Podría argumentarse que la gravedad de la crisis sanitaria de Iztapalapa responde a su sobrepoblación, pero hay que recordar que la sobrepoblación de esta región provino de la que fue prácticamente una expulsión de las clases más bajas hacia las periferias de una ciudad que crecía y se gentrificaba.
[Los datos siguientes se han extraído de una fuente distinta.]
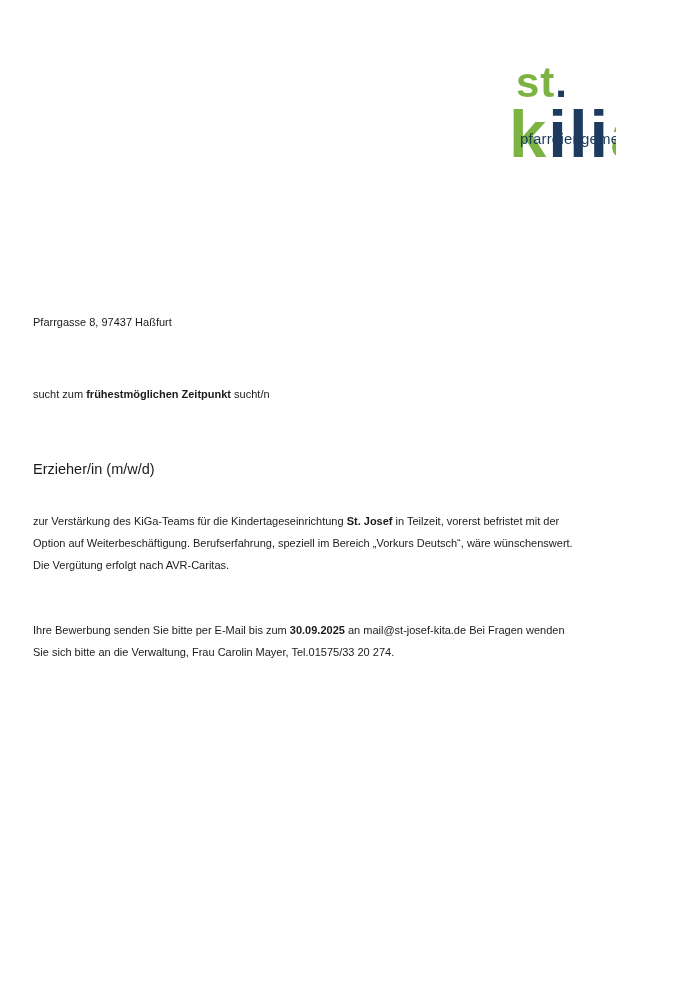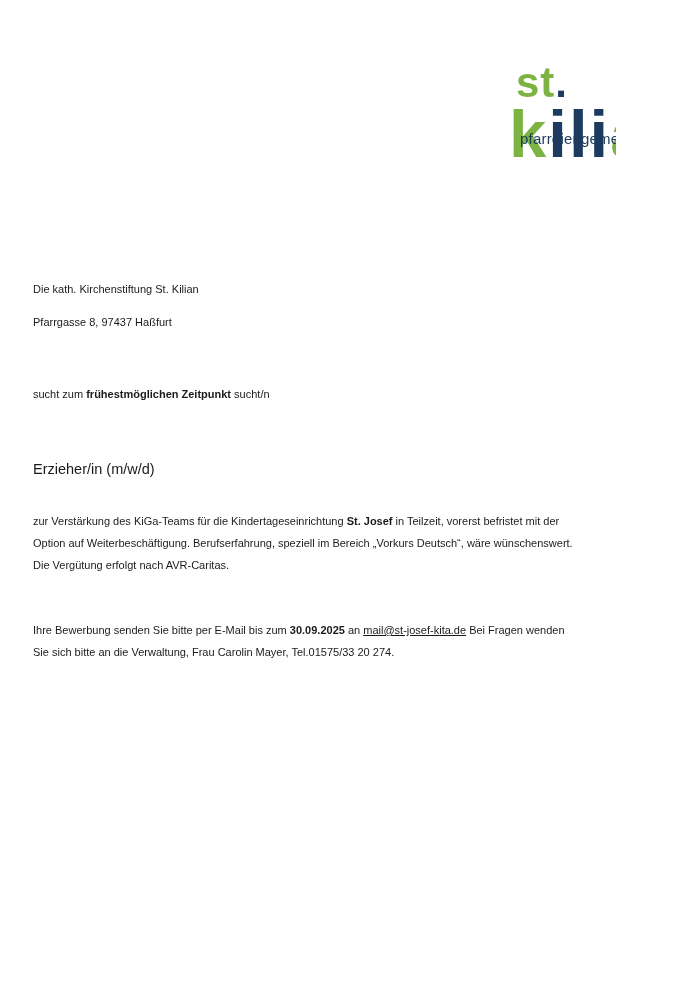--- a/index.html
+++ b/index.html
@@ -95,7 +95,6 @@
     <div class="logo-subtitle c-navy" style="color: rgb(29, 59, 94);">pfarreiengemeinschaft</div>
   </div>
 
-  <div class="txt addr1">Die kath. Kirchenstiftung St. Kilian</div>
   <div class="txt addr2">Pfarrgasse 8, 97437 Haßfurt</div>
 
   <div class="txt intro">

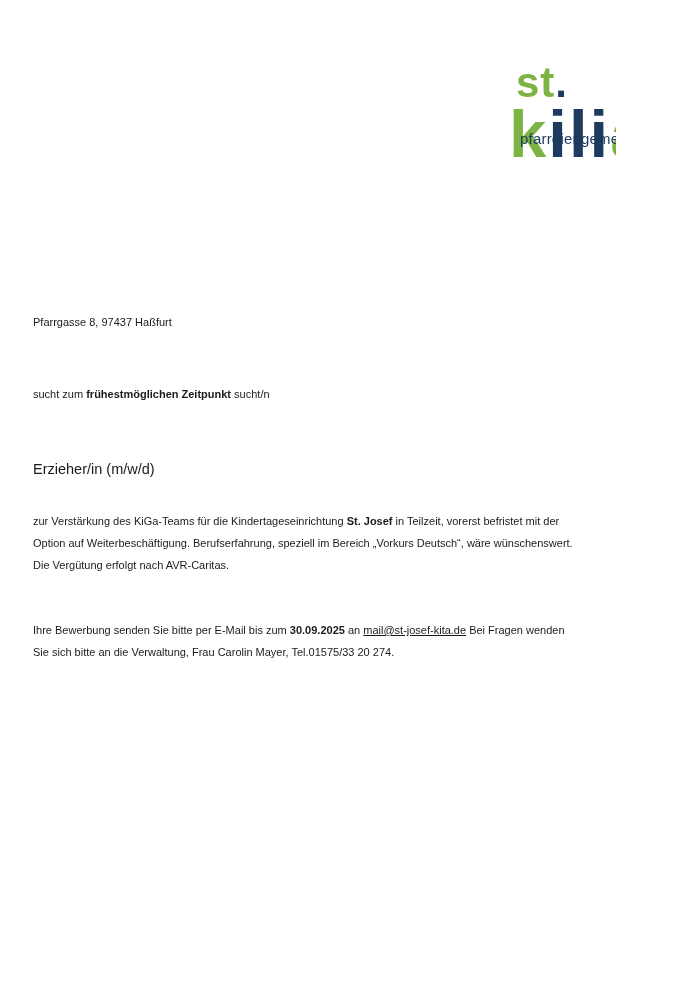--- a/index.html
+++ b/index.html
@@ -76,7 +76,6 @@
   .b { font-weight: bold; text-align: center; }
   .email-link {
     color: #1b1b1b;
-    text-decoration: underline;
     cursor: pointer;
   }
 </style>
Tenemos así tres factores reales asociados o agudizados por la desigualdad: sobrepoblación, pobreza y trabajos precarios.
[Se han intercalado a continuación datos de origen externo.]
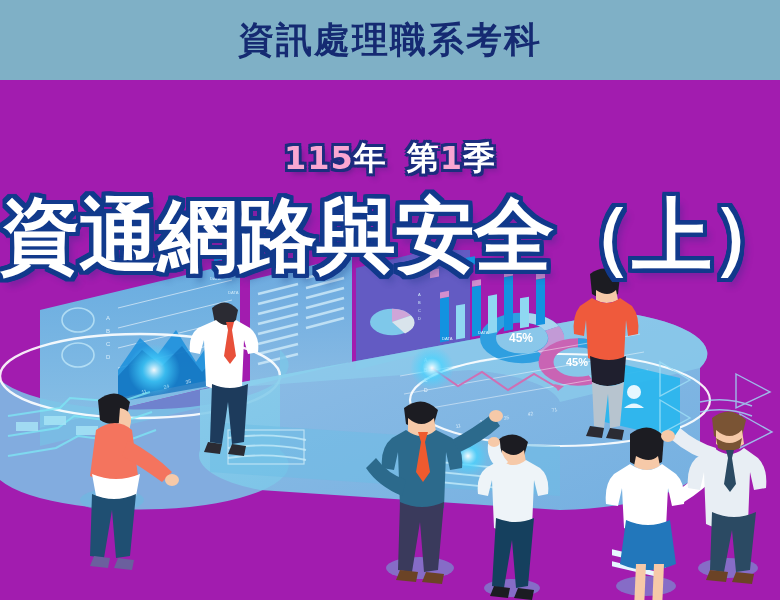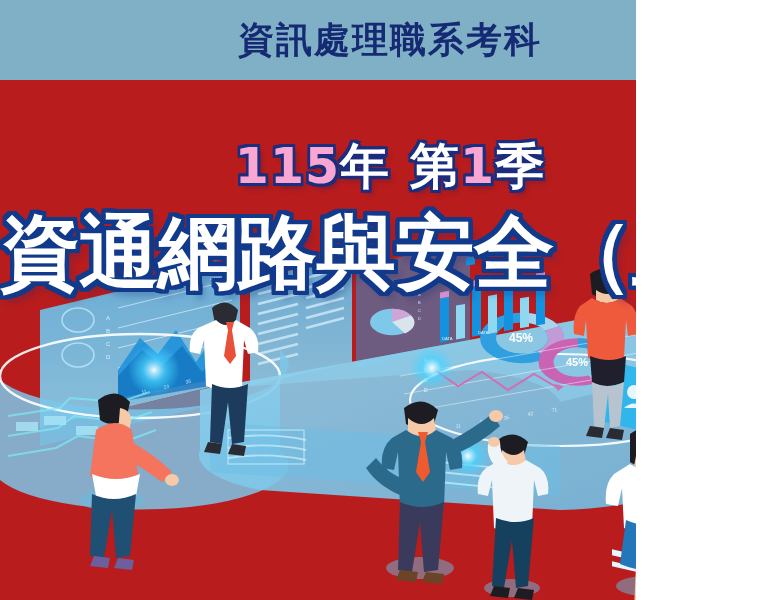--- a/index.html
+++ b/index.html
@@ -13,8 +13,8 @@
 
   #cover {
     position:relative;
-    width:636px; height:600px;
-    background:#b91c1c;
+    width:780px; height:600px;
+    background:#a21caf;
     overflow:hidden;
   }
 

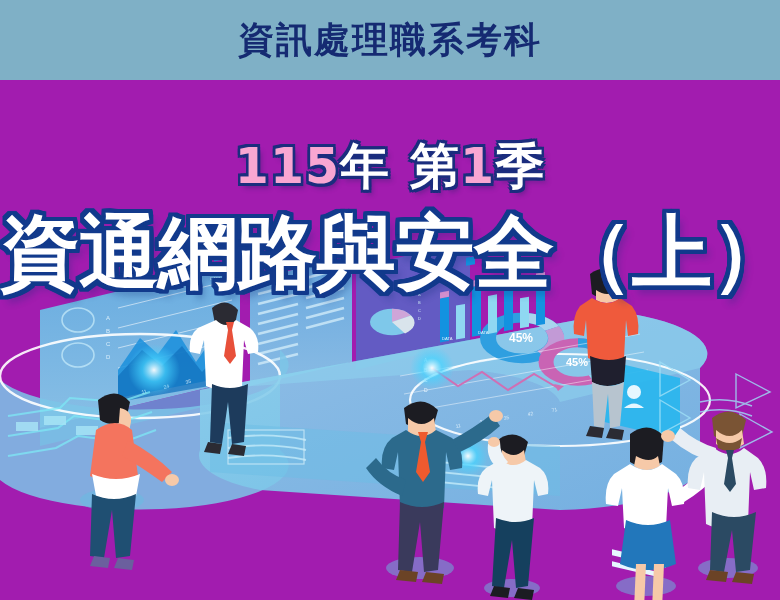--- a/index.html
+++ b/index.html
@@ -49,7 +49,7 @@
     margin-top:62px;
     font-family:"DejaVu Sans", sans-serif;
     font-weight:bold;
-    font-size:49px;
+    font-size:32px;
     line-height:1;
     white-space:nowrap;
     letter-spacing:1px;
En cuanto a estos últimos, es necesario tocar el tema porque ha sido gracias a esa precarización laboral que se han aumentado de manera considerable el número de contagios, a falta de interés y responsabilidad por parte de los centros de trabajos que no han brindado condiciones mínimas de seguridad para sus empleados, o bien, por el factor ya mencionado de los trabajos informales que exponen la vida de quienes se cobijan en ellos para tratar de sobrevivir, sumado a que la gran mayoría se ve obligada a utilizar el transporte público en horas pico, aumentando el riesgo.

transporte público en horas pico, aumentando el riesgo. Y así como en Iztapalapa, hay muchas alcaldías en la misma situación, sobre todo en las periferias, lo cual pone, como coloquialmente se dice, "entre las cuerdas" a un sistema público que sigue siendo incapaz de generar mínimas condiciones de seguridad social, porque prácticamente desde hace cincuenta años no hubo gobierno que viera realmente por mejorarlas.

El costo de una desigualdad tan marcada y tan poco tratada históricamente lo podemos conocer hoy, cuando nos vemos frente al dilema entre seguir arriesgando vidas con tal de seguir creciendo y tratando de recuperar lo perdido al inicio de la pandemia, o volver a confinarnos para disminuir contagios y muertes, aunque eso ponga en riesgo la estabilidad económica y social de millones de personas que dependen de sus empleos para sobrevivir, mismos que, como ya conocemos, estarían seriamente en riesgo de perderse también.

Gobernar no es sencillo, y sin duda en estos momentos no me gustaría estar en los zapatos de Claudia Sheinbaum y tomar una decisión así de trascendental, pero entre inconvenientes, yo priorizaría la vida de las personas, retornaría al semáforo rojo y haría un llamado a las empresas privadas para que paguen salarios íntegros a sus empleados aún a la distancia, el tiempo que tenga que durar el confinamiento, y de negarse, suspendería en el futuro cualquier tipo de relación entre gobierno y la empresa en cuestión.

En estos momentos la cooperación y solidaridad de todas y todos es fundamental para hacerle frente a la que parece ser una ola importante de nuevos contagios, y empresas y gobierno juegan un papel elemental en esta cooperación.

Sin titubeos, es tiempo de volver al rojo.